AKARTA - L'industrie de la musique est aujourd'hui confrontée à deux points de vue contraires concernant les permis de interprétation de chansons et les redevances stipulées dans la loi sur le droit d'auteur.
d’une part, il y a l’Association indonésienne des compositeurs (AKSI), qui exhorte la nécessité d’autoriser les chansons à l’auteur et de payer des redevances sous un système de licence directe.
, d’un autre côté, il y a une vibration sonore indonésienne (VISI), qui considère l’absence de permis pour interpréter des chansons pour des spectacles musicaux, ainsi que le paiement de redevances à l’Agence de gestion collective (LMK).

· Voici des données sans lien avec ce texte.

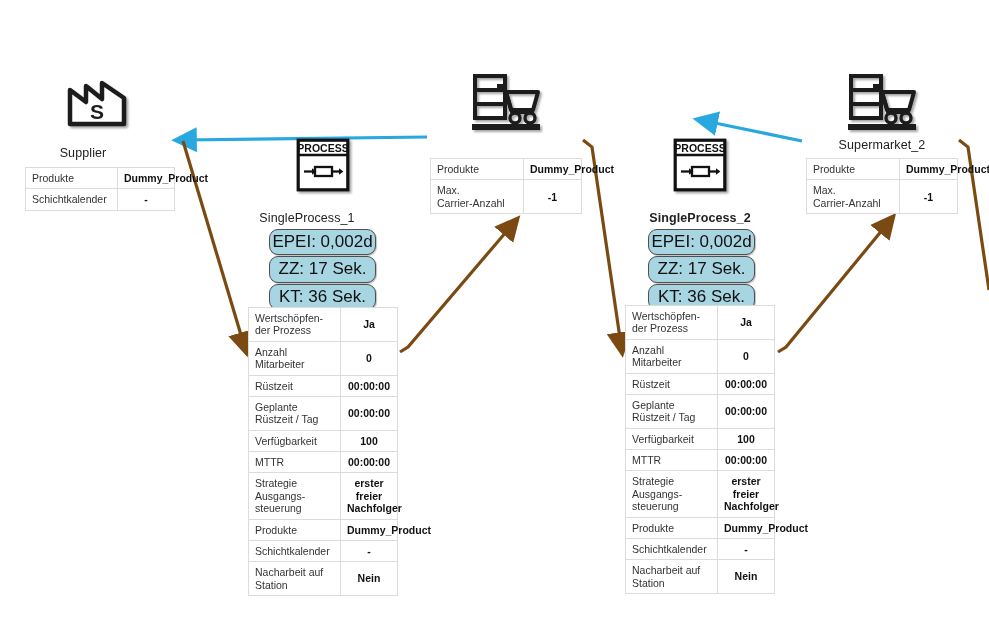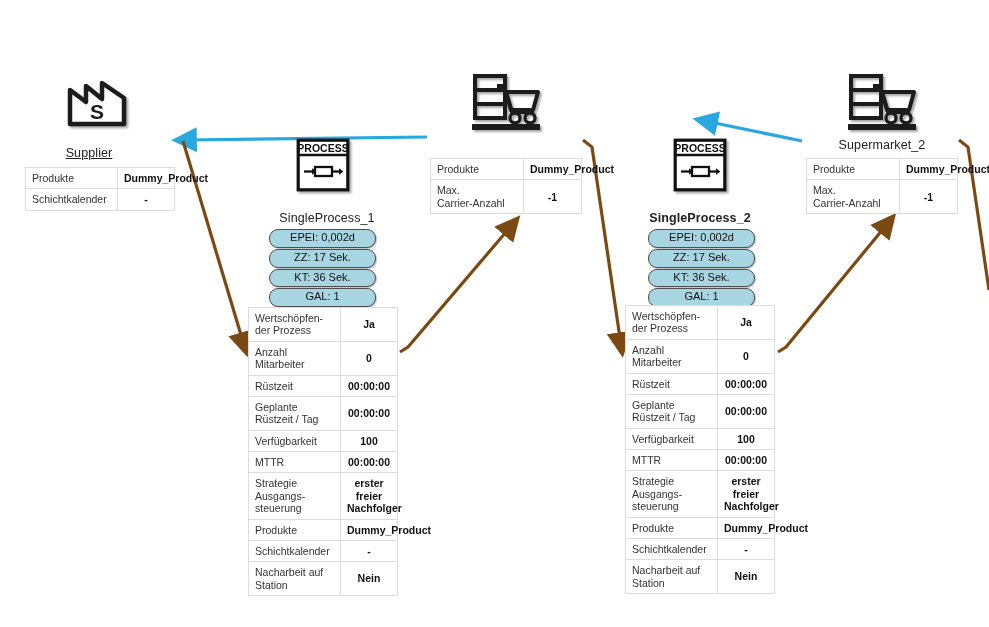--- a/index.html
+++ b/index.html
@@ -78,7 +78,7 @@
         <text x="31" y="45" font-family="'Liberation Sans',sans-serif" font-size="21" font-weight="bold" text-anchor="middle" fill="#1c1c1c">S</text>
       </svg>
     </div>
-    <div class="node-title" style="left:14px;top:146px;width:150px;text-decoration:underline;">Supplier</div>
+    <div class="node-title" style="left:8px;top:146px;width:150px;">Supplier</div>
     <table class="ptable" style="left:25px;top:167px;width:150px;">
       <tbody>
           <tr>

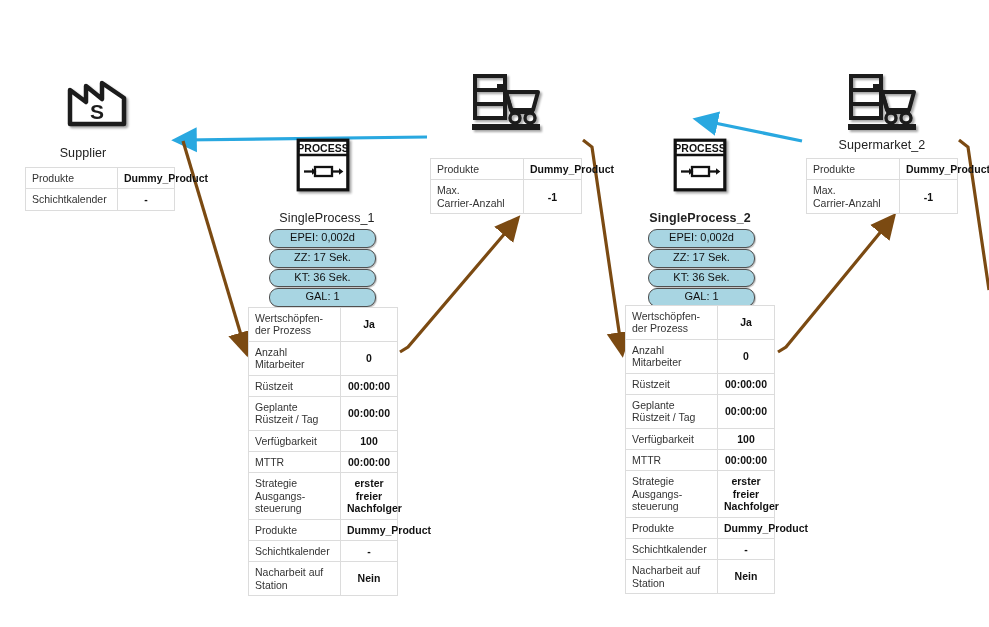--- a/index.html
+++ b/index.html
@@ -106,7 +106,7 @@
         <path d="M43,30.2 L47.4,33.5 L43,36.8 Z" fill="#111"></path>
       </svg>
     </div>
-    <div class="node-title" style="left:252px;top:211px;width:150px;">SingleProcess_1</div>
+    <div class="node-title" style="left:232px;top:211px;width:150px;">SingleProcess_1</div>
 
     <div class="kpis" style="left:269px;top:229px;width:107px;">
       <div class="kpi">EPEI: 0,002d</div>

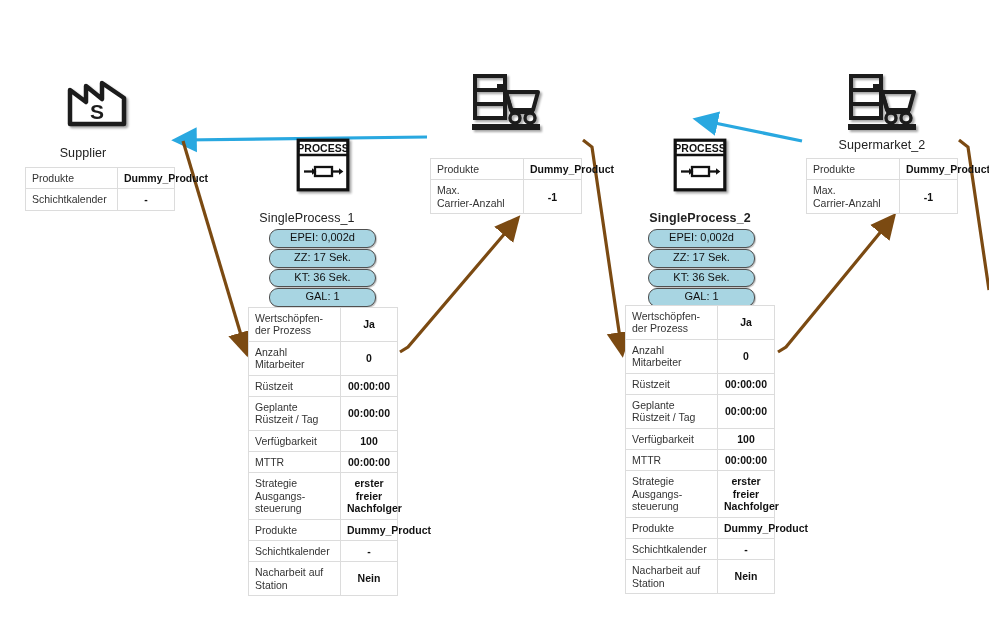--- a/index.html
+++ b/index.html
@@ -29,7 +29,7 @@
   
   .kpis{position:absolute;display:flex;flex-direction:column;gap:1px;}
   .kpi{background:#a8d5e2;border:1.6px solid #4f4f4f;border-radius:9px;
-       text-align:center;font-size:11px;color:#111;padding:1px 0 2px 0;
+       text-align:center;font-size:17px;color:#111;padding:1px 0 2px 0;
        line-height:1.25;box-shadow:1px 1px 1px rgba(0,0,0,.25);}
 </style>
 </head>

vu cette différence – ce qui a finalement causé une hostilité – SAK a exprimé sa position pour ne pas être d’un seul côté.

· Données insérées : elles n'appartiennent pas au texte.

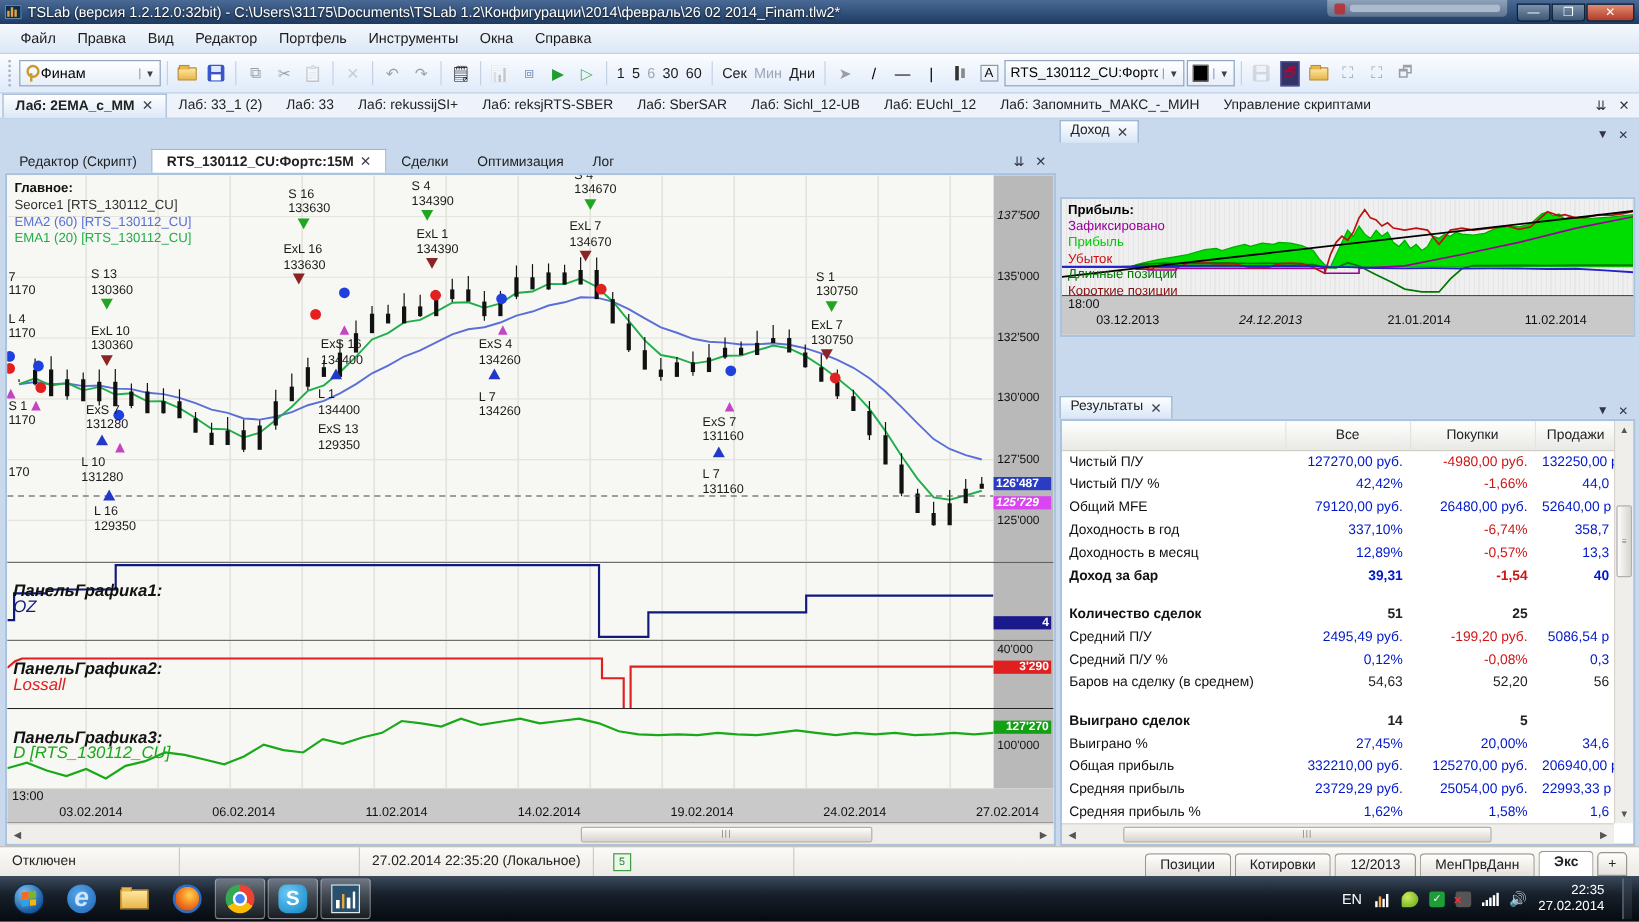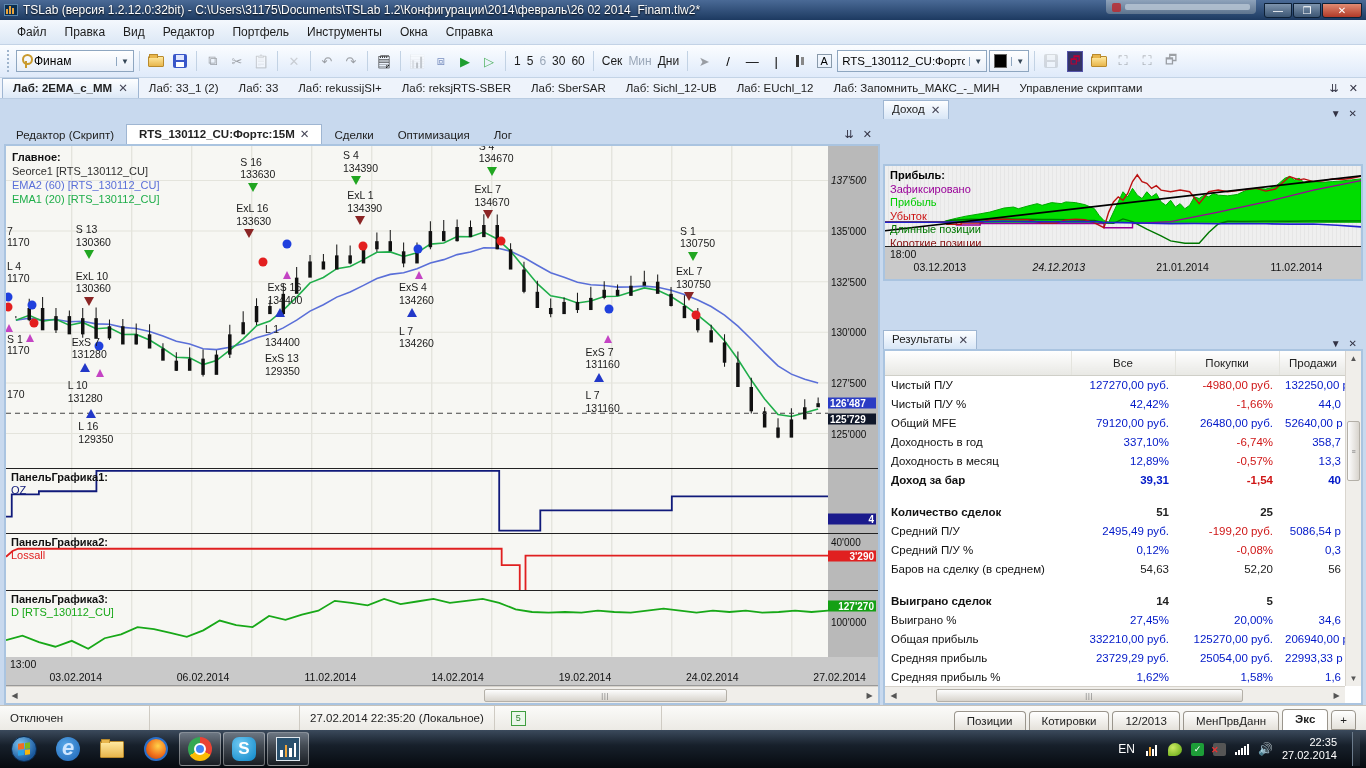--- a/index.html
+++ b/index.html
@@ -617,7 +617,7 @@
             <div class="ytick" style="top: 73.5849%;">127'500</div>
             <div class="ytick" style="top: 89.3082%;">125'000</div>
             <div class="ybox" style="top: 79.956%; background: rgb(42, 60, 196);">126'487</div>
-            <div class="ybox" style="top: 84.7233%; background: #0f172a;">125'729</div>
+            <div class="ybox" style="top: 84.7233%; background: #d946ef; font-style: italic;">125'729</div>
           </div>
       </div>
       <div class="prow" style="height:66px">

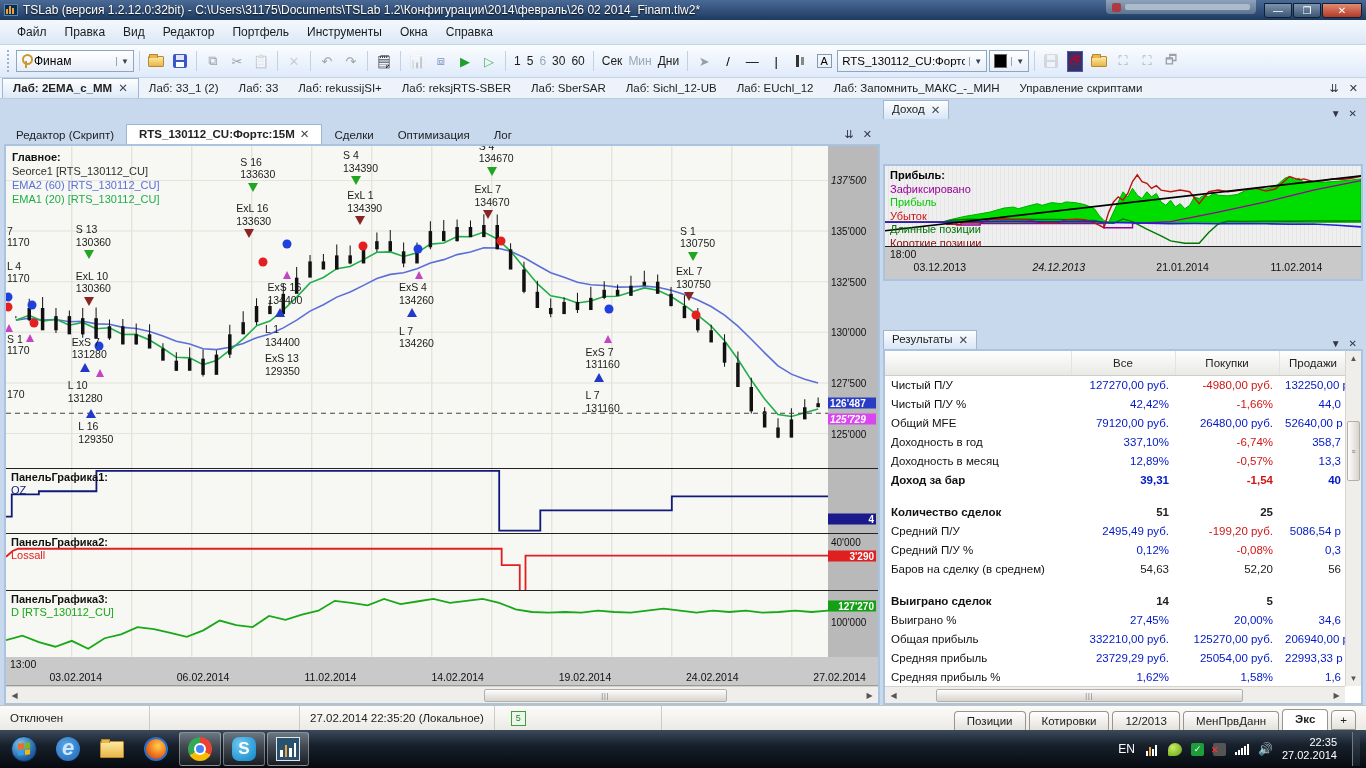--- a/index.html
+++ b/index.html
@@ -83,7 +83,7 @@
   .mtri { position:absolute; width:0; height:0; border-left:4px solid transparent; border-right:4px solid transparent; border-bottom:8px solid #c444c4; transform:translate(-50%,-50%); z-index:3; }
   .lpart { position:absolute; left:1px; font-size:10.5px; color:#1a1a1a; z-index:4; }
 
-  .panel-label { position:absolute; top:2px; left:5px; font-size:11px; line-height:13px; z-index:4; }
+  .panel-label { position:absolute; top:17px; left:5px; font-size:14px; line-height:13px; z-index:4;font-style:italic; }
   .panel-label b { color:#111; }
 
   .xaxis-strip { height:30px; background:#c9c9c9; font-size:10.5px; color:#111; position:relative; border-bottom:1px solid #999; }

, le chanteur Swah, Kaka, a admis que l’invitation à la cérébrale était venue. Cependant, il a décidé de ne pas s’y impliquer.
« Quelques bousculades, je ne veux pas, quelqu’un a convaincu le gang là-bas, le gang ici, je ne le veux pas », a déclaré Kaka aux médias au siège de Svik, situé à Duren Tiga, dans le sud de Jakarta, récemment.
Kaka a souligné que l’invitation avait demandé à SAK de participer à la Voix sur la Loi sur le droit d’auteur. SAK a également choisi de rester silencieux et de prendre une position pour ne pas être du côté de personne.
« Oui, peut-être dit, pas dit d’appeler, dit de parler, dit de dire que les deux (AKSI et VISI) essaient de faire du bien. C’est correct », a poursuivi Kaka.
« L’important est que nous obéissons à la loi. Si cela peut être confirmé, participer. Si les deux sont confirmés, participer », a déclaré le batteur, Bimbim.
pour information, en ce qui concerne le permis de interpréter des chansons et la gestion des redevances, jusqu’à présent, Svik fait toujours confiance à LMK.